Roasted Potatoes With Garlic, Lemon, and Oregano / Patates Riganates
Few people can resist these potatoes, which are capable of stealing the show from any food they accompany—so make sure you have plenty for seconds. Although it is served all over Greece, this dish is particularly good on islands like Naxos, where the local potatoes have an exceptional taste. On the special days when a leg of lamb or a chicken is roasted, the potatoes are cooked in its juices. If you want to cook this dish using small potatoes, there is no need to peel them, but I suggest that you halve them, because they taste best when they can absorb more sauce.
- 3 pounds baking potatoes, peeled and cut into 1½ – inch cubes
- Freshly ground black pepper
- ½ cup olive oil
- ½ cup beef stock or chicken stock
- 4 garlic cloves, minced
- 1/3 cup freshly squeezed lemon juice
- 1 ½ teaspoons dried oregano, crumbled
- 2-3 tablespoons chopped fresh oregano
- 1 teaspoon salt
Preheat the oven to 400°F. Place the potatoes in a single layer in a 13-x-9-inch baking dish and pour the oil over them. Add the garlic, dried oregano, salt and pepper to taste and toss well to coat with the oil.

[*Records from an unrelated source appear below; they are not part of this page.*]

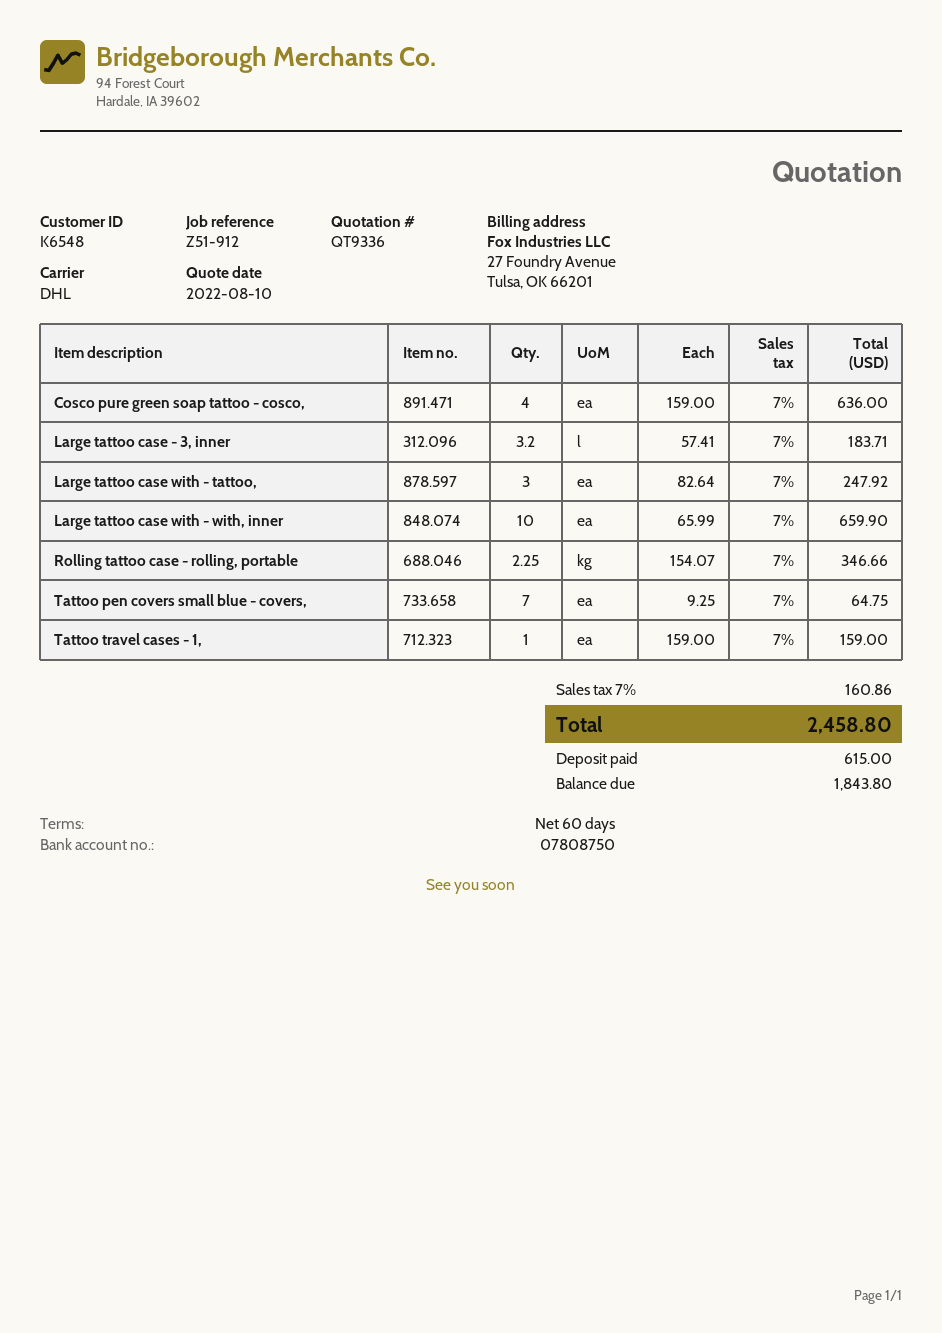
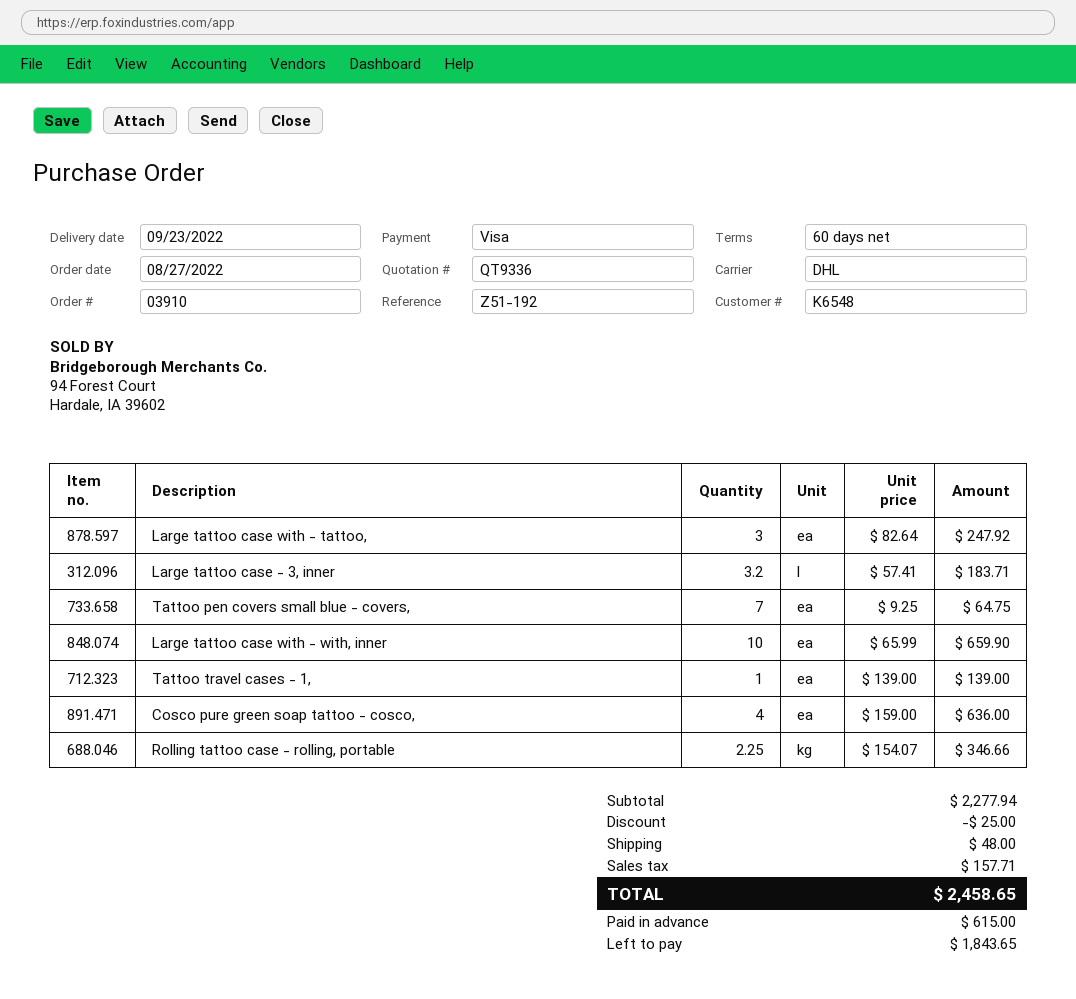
reference: Z51-912 -> Z51-192
Tattoo travel cases - 1,: 1 x 159.00 = 159.00 -> 1 x 139.00 = 139.00
discount: none -> 25.00
shipping: none -> 48.00
tax: 160.86 -> 157.71
total: 2458.80 -> 2458.65
balance: 1843.80 -> 1843.65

Bake the potatoes for 15 minutes. Add the stock, toss and bake for 10 minutes more. Add the lemon juice, toss and bake for 10 to 15 minutes more, or until the potatoes are cooked through. If you like, preheat the broiler and broil the potatoes for 2 to 3 minutes, or until golden brown. Sprinkle with the fresh oregano and serve at once.
Dissolve 1 tablespoon tomato paste in the stock, and reduce the amount of lemon juice to taste. Substitute Aleppo pepper or crushed red pepper flakes for the black pepper.